The Rox are one of the newest FL teams, along with the Mississippi Mud Monsters and Down East Bird Dawgs. They joined the league as part of the 2024 Frontier League expansion as the New England Knockouts. Prior to the 2025 season, the team was renamed to the Brockton Rox, following the folding of the original Brockton Rox, a collegiate team that had the same name. The original Brockton Rox shared their home ballpark with the Knockouts during the 2024 season, until it was announced that the Knockouts had been acquired by the former Greenville Drive and Salem Red Sox owner, Bill Janetscheck. With the change in ownership, the team announced a rebrand to the Brockton Rox, marking the demise of the FCBL franchise. The Rox plays its home games at Campanelli Stadium.

==History==
The Frontier League announced late in the 2023 season that it would be placing a team in Brockton for the 2024 Frontier League season to replace the Empire State Greys, a traveling team founded when the Southern Illinois Miners were disbanded after their owners retired. Brockton's most recent professional baseball team had been the former iteration of the Brockton Rox, who were founded as a member of the former Northern League in 2002, and left the Can-Am League following the 2011 season to become a collegiate league team.

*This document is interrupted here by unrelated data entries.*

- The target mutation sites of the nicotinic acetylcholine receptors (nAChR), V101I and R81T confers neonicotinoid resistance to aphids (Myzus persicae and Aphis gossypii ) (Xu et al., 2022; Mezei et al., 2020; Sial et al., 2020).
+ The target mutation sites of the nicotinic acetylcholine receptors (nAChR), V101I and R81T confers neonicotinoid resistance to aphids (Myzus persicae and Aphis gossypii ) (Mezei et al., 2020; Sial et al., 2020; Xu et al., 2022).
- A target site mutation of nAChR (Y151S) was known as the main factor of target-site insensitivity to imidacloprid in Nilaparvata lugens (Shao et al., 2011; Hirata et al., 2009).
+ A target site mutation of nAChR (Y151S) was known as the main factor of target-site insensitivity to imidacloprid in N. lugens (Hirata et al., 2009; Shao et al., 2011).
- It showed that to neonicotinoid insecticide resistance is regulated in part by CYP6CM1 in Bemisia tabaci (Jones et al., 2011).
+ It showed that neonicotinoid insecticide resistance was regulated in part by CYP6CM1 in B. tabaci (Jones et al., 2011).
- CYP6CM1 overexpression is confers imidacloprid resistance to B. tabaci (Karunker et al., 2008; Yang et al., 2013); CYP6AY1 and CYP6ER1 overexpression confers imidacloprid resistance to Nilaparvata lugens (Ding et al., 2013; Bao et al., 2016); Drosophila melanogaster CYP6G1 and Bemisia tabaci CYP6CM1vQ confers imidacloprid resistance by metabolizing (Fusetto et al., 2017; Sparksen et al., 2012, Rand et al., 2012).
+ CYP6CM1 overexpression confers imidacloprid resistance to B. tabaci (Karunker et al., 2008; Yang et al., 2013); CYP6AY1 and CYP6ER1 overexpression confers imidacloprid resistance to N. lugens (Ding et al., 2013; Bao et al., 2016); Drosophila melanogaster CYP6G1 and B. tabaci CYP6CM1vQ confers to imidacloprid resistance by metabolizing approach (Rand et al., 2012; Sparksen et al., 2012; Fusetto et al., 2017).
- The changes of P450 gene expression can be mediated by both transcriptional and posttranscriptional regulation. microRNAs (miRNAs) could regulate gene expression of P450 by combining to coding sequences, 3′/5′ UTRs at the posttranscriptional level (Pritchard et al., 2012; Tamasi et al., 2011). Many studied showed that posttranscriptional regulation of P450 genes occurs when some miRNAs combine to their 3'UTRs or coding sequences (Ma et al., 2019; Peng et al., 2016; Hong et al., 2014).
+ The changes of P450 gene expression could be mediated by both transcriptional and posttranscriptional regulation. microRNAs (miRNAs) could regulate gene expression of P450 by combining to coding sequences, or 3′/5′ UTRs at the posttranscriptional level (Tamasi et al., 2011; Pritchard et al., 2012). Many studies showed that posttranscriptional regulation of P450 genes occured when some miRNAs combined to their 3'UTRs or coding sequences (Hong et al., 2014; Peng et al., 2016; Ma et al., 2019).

A team naming contest was conducted following the 2023 season, with five names chosen as finalists. Of these, the most popular was New England Chowdahheads, and the team initially selected it as their new moniker, announcing it in November 2023. However, reactions from fans and local business leaders in the area were mediocre at best. As such, the owners of the team reconsidered. On December 15, they announced that they would be dropping the Chowdahheads name in favor of a name that was reflective of Brockton's history of producing championship caliber prizefighters such as Rocky Marciano and Marvelous Marvin Hagler—the New England Knockouts.

The team has seen four players find their way into affiliated ball with Catcher John Cristino (NYY) 2024, Catcher Hemmanuel Rosario (HOU) 2025, RHP Mike McKenna (MIN) 2024/2025, and RHP Sam Ryan (LAA) 2024, all having their contracts purchased. Sam Ryan would go on to be selected in the minor league phase of the 2026 Rule 5 draft by the Minnesota Twins, joining 2024 teammate Mike McKenna in the organization.

On January 29, 2025, it was announced that the Knockouts franchise had been acquired by former Greenville Drive and Salem Red Sox owner, Bill Janetscheck. With the change in ownership, the team announced a rebrand to the Brockton Rox. The previously noted Brockton Rox, that originated as a professional team, had competed in the Futures Collegiate Baseball League from 2012 through 2024, the final season of which they shared Campanelli Stadium with the Knockouts.

==Season-by-season records==

| Season | W-L record | Win % | Finish | Playoffs |
|---|---|---|---|---|
| 2024 | 38–56 | .404 | 6th in FL East | Did not qualify |
| 2025 | 38–54 | .413 | 4th in FL North | Did not qualify |
| 2026 | 40–61 | .396 | 3rd in FL North | Did not qualify |
| Totals | 116–171 | .404 | —N/a | —N/a |

==Mascots==
The team utilizes two boxing kangaroo mascots, due to Brockton's heritage of boxing: K-O (carried over from the original Brockton Rox), and Champ.

The Knockouts bulldog mascot never made a physical appearance.